Is the Fulbright scholarship available for international undergraduates?
No. The Fulbright Foreign Student Program is exclusively for graduate students (Master's and PhD) and non-degree researchers. International undergraduate students should focus on institutional aid at need-blind schools or automatic merit programs at accessible universities.
Which full-ride scholarships can international students apply to without a school nomination?
The Robertson Scholars Leadership Program at Duke/UNC-Chapel Hill accepts direct applications from international students regardless of nationality, as long as they can obtain a US visa. The Morehead-Cain and Jefferson Scholars programs require nomination through a high school or admissions referral program.
Do international students qualify for FAFSA?
No.
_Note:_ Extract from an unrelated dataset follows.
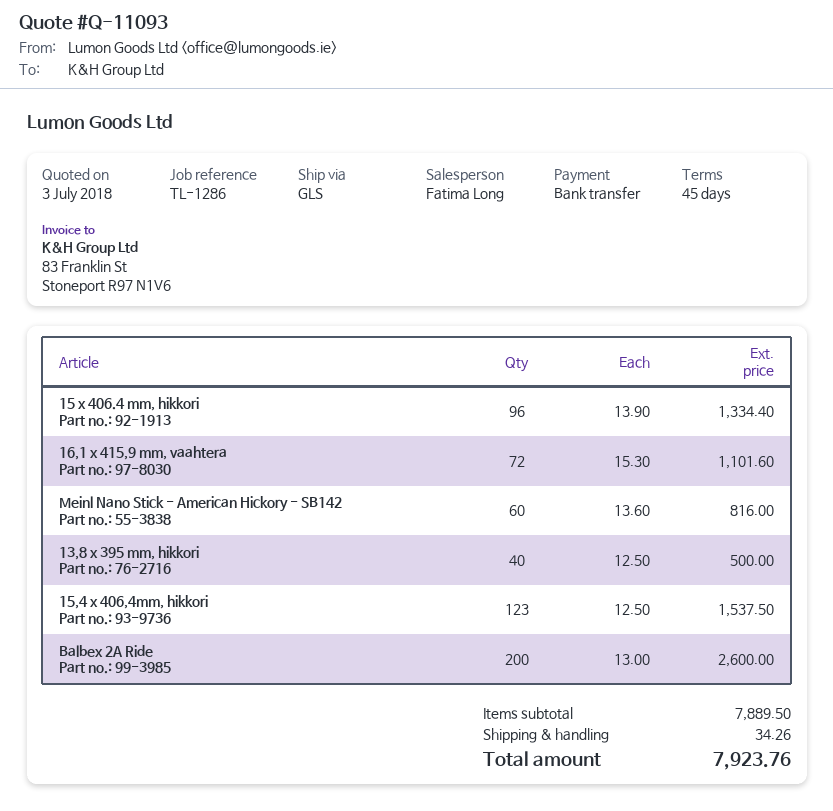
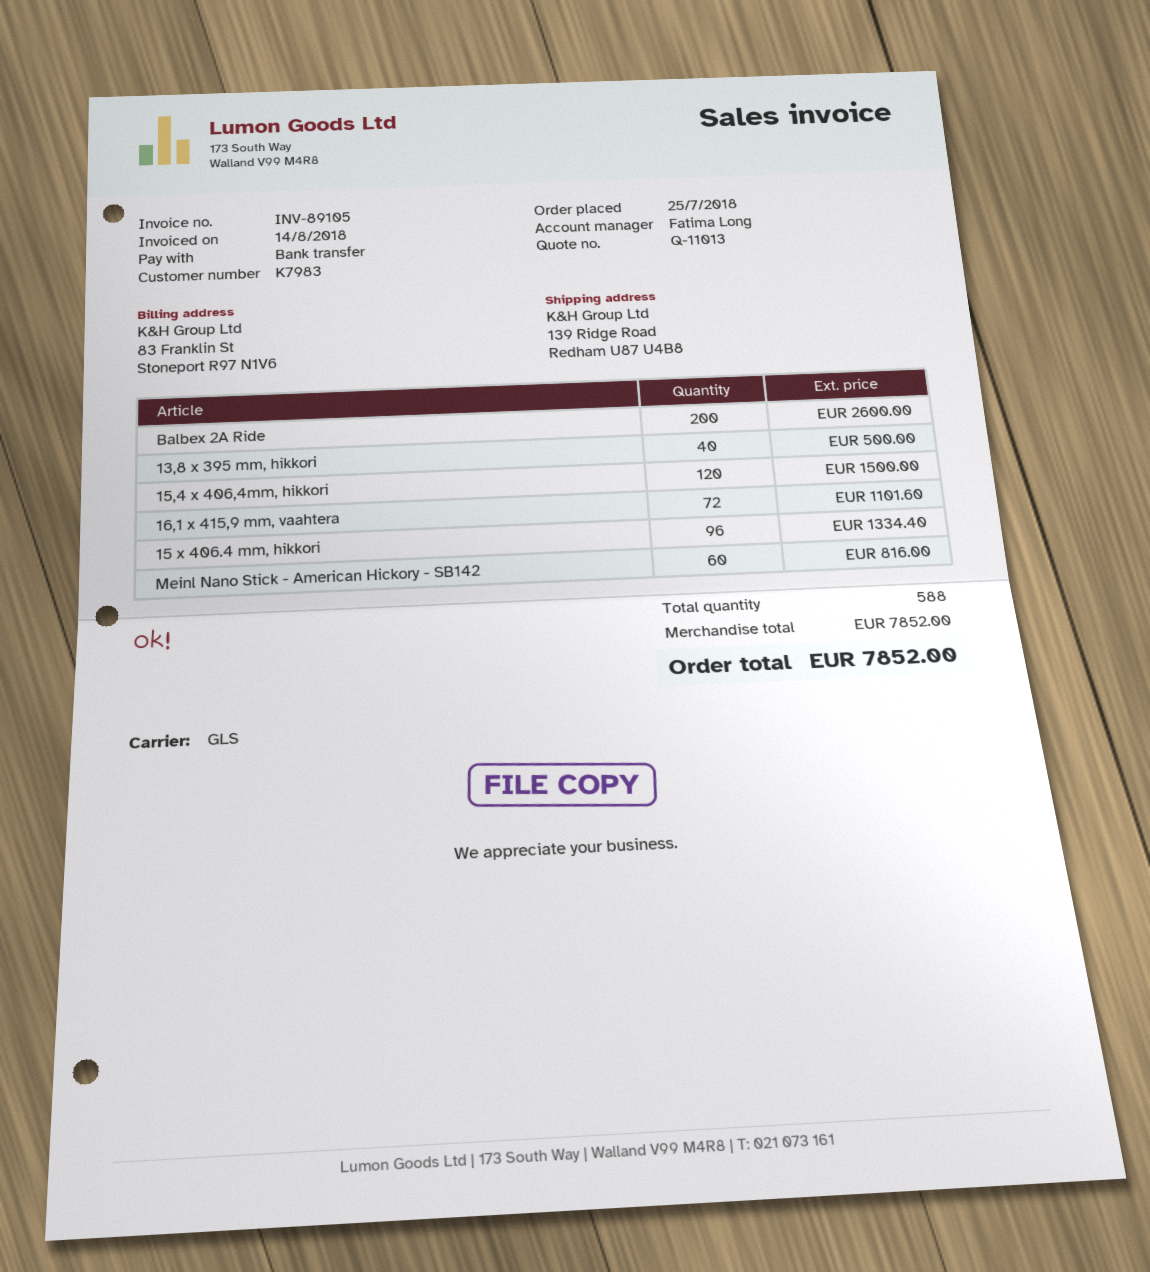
quote number: Q-11093 -> Q-11013
15,4 x 406,4mm, hikkori: 123 for 1537.50 -> 120 for 1500.00
subtotal: 7889.50 -> 7852.00
shipping: 34.26 -> none
total: 7923.76 -> 7852.00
International students are not eligible for US federal financial aid through FAFSA. All institutional funding comes from university endowments, and you access it through the CSS Profile. File the CSS Profile as early as possible, typically in the fall of your senior year.
What to Do Next
If you're a current high school junior or senior targeting undergraduate study, build your college list around a mix of need-blind schools (if your finances require significant aid) and automatic merit-aid schools like Clark, Rochester, and University of San Francisco. Aim for at least two from each category.
File the CSS Profile the same week you submit your earliest application. The financial aid process at need-blind schools is separate from admissions, and missing the CSS deadline can cost you money even if you get in.
If you're interested in the Robertson Scholars Program, create a reminder for August 15, 2026, when the application cycle opens. The deadline is November 15. Give yourself three months of preparation minimum.
If Fulbright is your target (graduate students), go to foreign.fulbrightonline.org right now and find your country's Fulbright commission. Locate their specific 2027-2028 deadline and work backward six months to start drafting your Statement of Grant Purpose and securing recommendation letters.
If you're a woman pursuing graduate study, mark August 1, 2026 in your calendar as the opening date for the next AAUW International Fellowship cycle. The deadline is around September 30 each year, and the application requires transcripts, recommendations, and a strong statement of purpose. Six weeks is not enough time to do it well.
The money is real and accessible. The difference between students who find it and students who don't is almost always just knowing where to look and when to apply.